Required work:
An exact copy of the data below is needed; please leave out any pictures.

Record set:
§
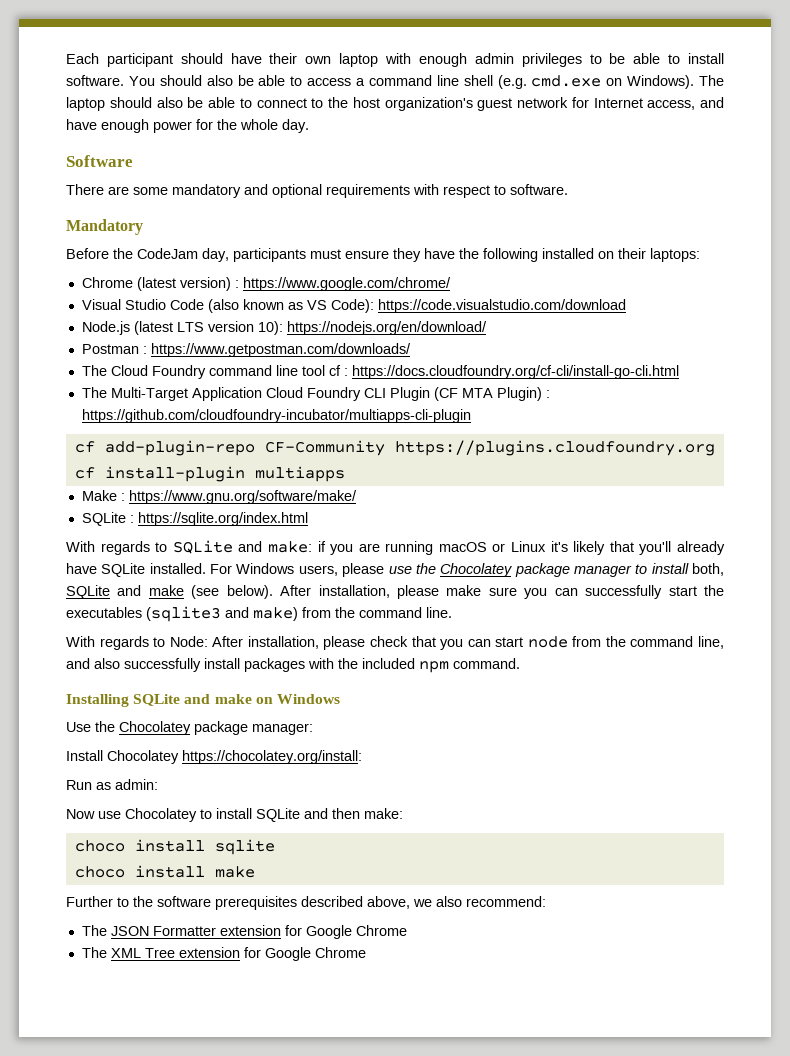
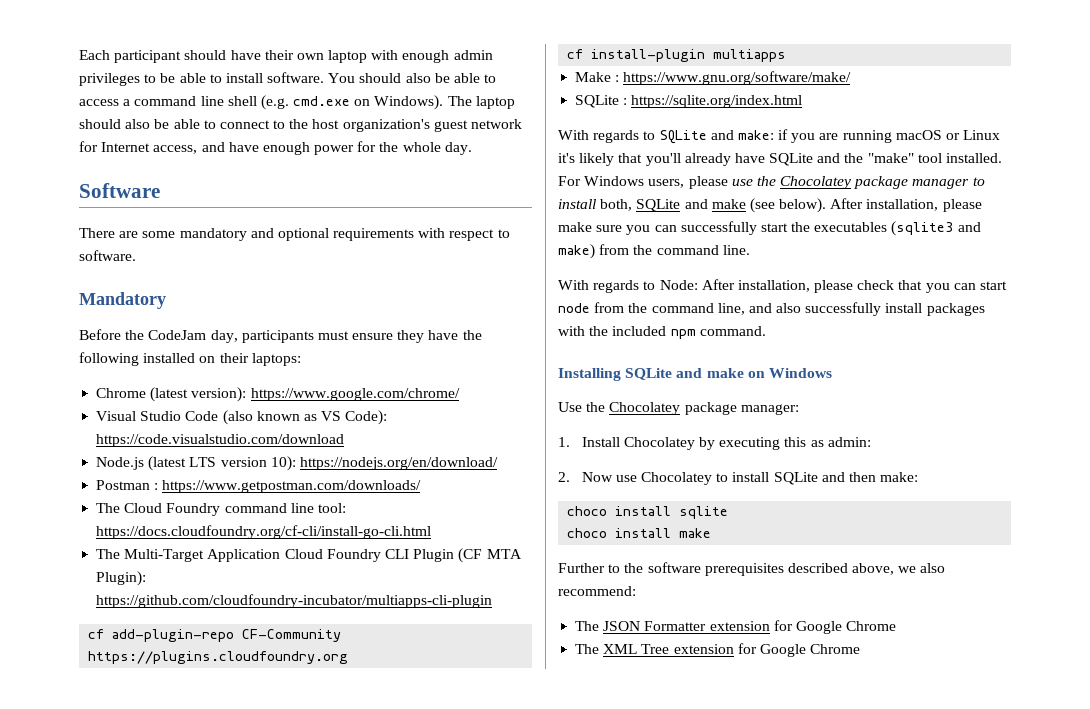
- Chrome (latest version) : https://www.google.com/chrome/
+ Chrome (latest version): https://www.google.com/chrome/
- The Cloud Foundry command line tool cf : https://docs.cloudfoundry.org/cf-cli/install-go-cli.html
+ The Cloud Foundry command line tool: https://docs.cloudfoundry.org/cf-cli/install-go-cli.html
- The Multi-Target Application Cloud Foundry CLI Plugin (CF MTA Plugin) : https://github.com/cloudfoundry-incubator/multiapps-cli-plugin
+ The Multi-Target Application Cloud Foundry CLI Plugin (CF MTA Plugin): https://github.com/cloudfoundry-incubator/multiapps-cli-plugin
- With regards to SQLite and make: if you are running macOS or Linux it's likely that you'll already have SQLite installed.
+ With regards to SQLite and make: if you are running macOS or Linux it's likely that you'll already have SQLite and the "make" tool installed.
- Install Chocolatey https://chocolatey.org/install:
- Run as admin:
+ 1. Install Chocolatey by executing this as admin:
- Now use Chocolatey to install SQLite and then make:
+ 2. Now use Chocolatey to install SQLite and then make:

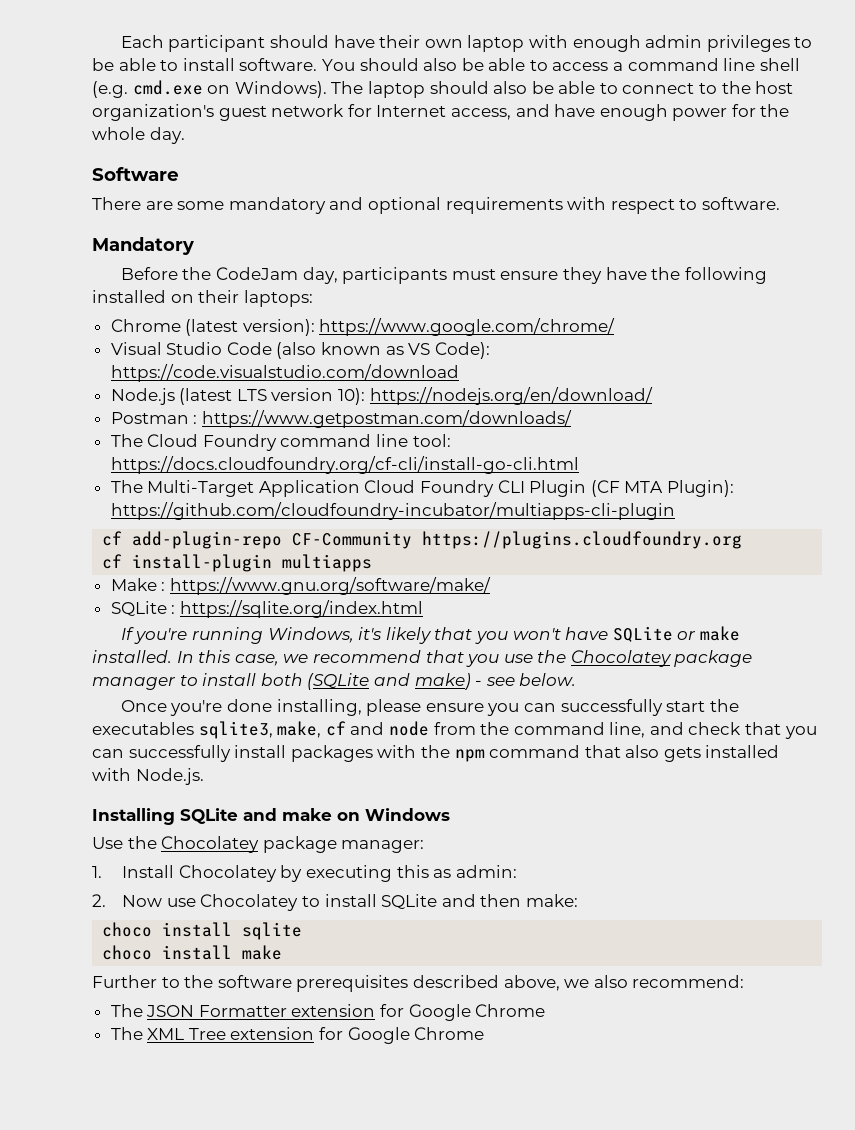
- With regards to SQLite and make: if you are running macOS or Linux it's likely that you'll already have SQLite and the "make" tool installed. For Windows users, please use the Chocolatey package manager to install both, SQLite and make (see below). After installation, please make sure you can successfully start the executables (sqlite3 and make) from the command line.
- With regards to Node: After installation, please check that you can start node from the command line, and also successfully install packages with the included npm command.
+ If you're running Windows, it's likely that you won't have SQLite or make installed. In this case, we recommend that you use the Chocolatey package manager to install both (SQLite and make) - see below.
+ Once you're done installing, please ensure you can successfully start the executables sqlite3, make, cf and node from the command line, and check that you can successfully install packages with the npm command that also gets installed with Node.js.

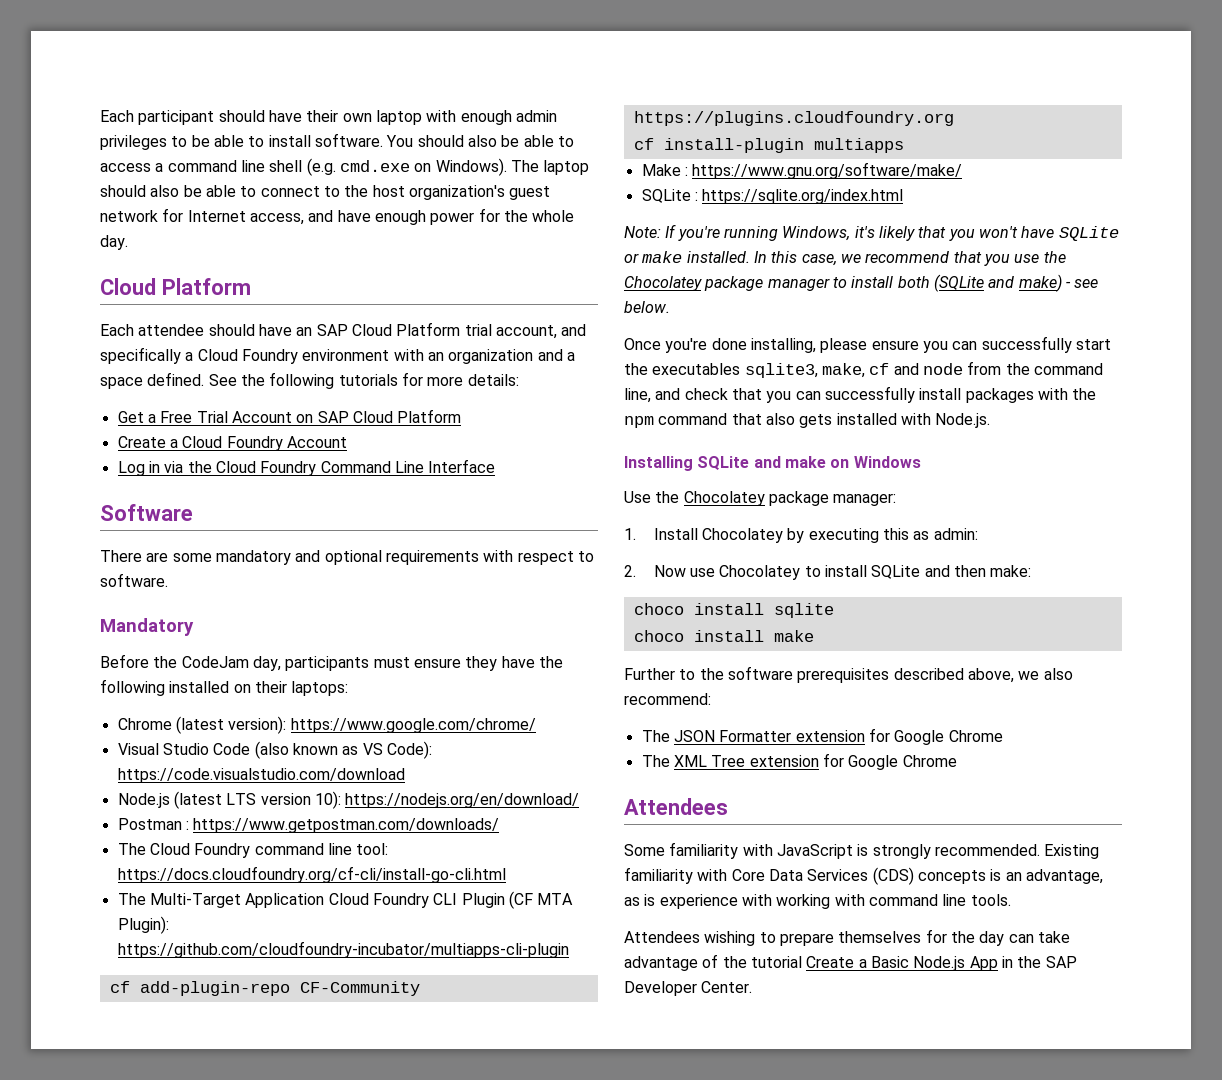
  The laptop should also be able to connect to the host organization's guest network for Internet access, and have enough power for the whole day.
+ Cloud Platform
+ Each attendee should have an SAP Cloud Platform trial account, and specifically a Cloud Foundry environment with an organization and a space defined. See the following tutorials for more details:
+ Get a Free Trial Account on SAP Cloud Platform
+ Create a Cloud Foundry Account
+ Log in via the Cloud Foundry Command Line Interface
- If you're running Windows, it's likely that you won't have SQLite or make installed.
+ Note: If you're running Windows, it's likely that you won't have SQLite or make installed.
  The XML Tree extension for Google Chrome
+ Attendees
+ Some familiarity with JavaScript is strongly recommended. Existing familiarity with Core Data Services (CDS) concepts is an advantage, as is experience with working with command line tools.
+ Attendees wishing to prepare themselves for the day can take advantage of the tutorial Create a Basic Node.js App in the SAP Developer Center.

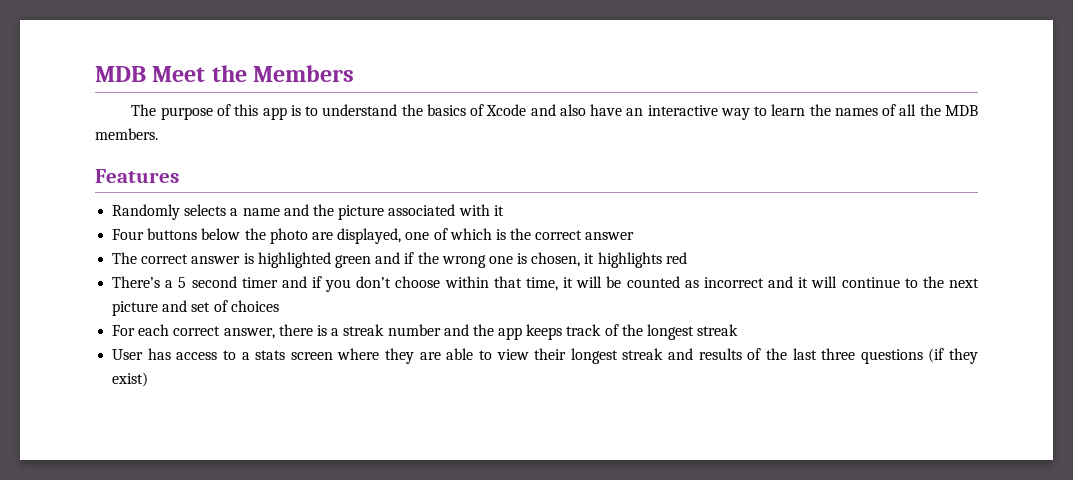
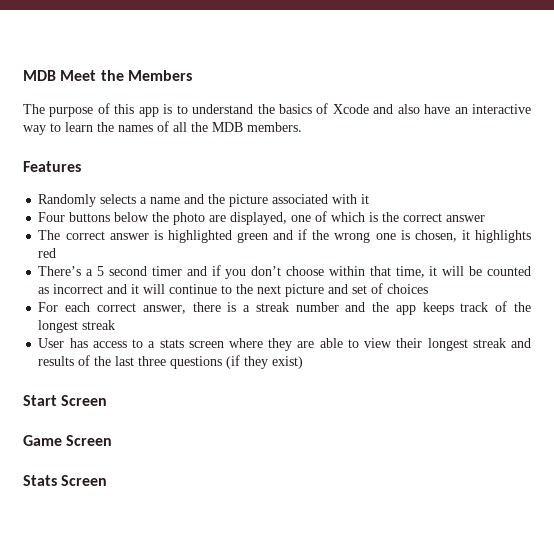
+ Start Screen
+ Game Screen
+ Stats Screen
§
Solution for this problem:
- Chrome (latest version) : https://www.google.com/chrome/
+ Chrome (latest version): https://www.google.com/chrome/
- The Cloud Foundry command line tool cf : https://docs.cloudfoundry.org/cf-cli/install-go-cli.html
+ The Cloud Foundry command line tool: https://docs.cloudfoundry.org/cf-cli/install-go-cli.html
- The Multi-Target Application Cloud Foundry CLI Plugin (CF MTA Plugin) : https://github.com/cloudfoundry-incubator/multiapps-cli-plugin
+ The Multi-Target Application Cloud Foundry CLI Plugin (CF MTA Plugin): https://github.com/cloudfoundry-incubator/multiapps-cli-plugin
- With regards to SQLite and make: if you are running macOS or Linux it's likely that you'll already have SQLite installed.
+ With regards to SQLite and make: if you are running macOS or Linux it's likely that you'll already have SQLite and the "make" tool installed.
- Install Chocolatey https://chocolatey.org/install:
- Run as admin:
+ 1. Install Chocolatey by executing this as admin:
- Now use Chocolatey to install SQLite and then make:
+ 2. Now use Chocolatey to install SQLite and then make:

- With regards to SQLite and make: if you are running macOS or Linux it's likely that you'll already have SQLite and the "make" tool installed. For Windows users, please use the Chocolatey package manager to install both, SQLite and make (see below). After installation, please make sure you can successfully start the executables (sqlite3 and make) from the command line.
- With regards to Node: After installation, please check that you can start node from the command line, and also successfully install packages with the included npm command.
+ If you're running Windows, it's likely that you won't have SQLite or make installed. In this case, we recommend that you use the Chocolatey package manager to install both (SQLite and make) - see below.
+ Once you're done installing, please ensure you can successfully start the executables sqlite3, make, cf and node from the command line, and check that you can successfully install packages with the npm command that also gets installed with Node.js.

  The laptop should also be able to connect to the host organization's guest network for Internet access, and have enough power for the whole day.
+ Cloud Platform
+ Each attendee should have an SAP Cloud Platform trial account, and specifically a Cloud Foundry environment with an organization and a space defined. See the following tutorials for more details:
+ Get a Free Trial Account on SAP Cloud Platform
+ Create a Cloud Foundry Account
+ Log in via the Cloud Foundry Command Line Interface
- If you're running Windows, it's likely that you won't have SQLite or make installed.
+ Note: If you're running Windows, it's likely that you won't have SQLite or make installed.
  The XML Tree extension for Google Chrome
+ Attendees
+ Some familiarity with JavaScript is strongly recommended. Existing familiarity with Core Data Services (CDS) concepts is an advantage, as is experience with working with command line tools.
+ Attendees wishing to prepare themselves for the day can take advantage of the tutorial Create a Basic Node.js App in the SAP Developer Center.

+ Start Screen
+ Game Screen
+ Stats Screen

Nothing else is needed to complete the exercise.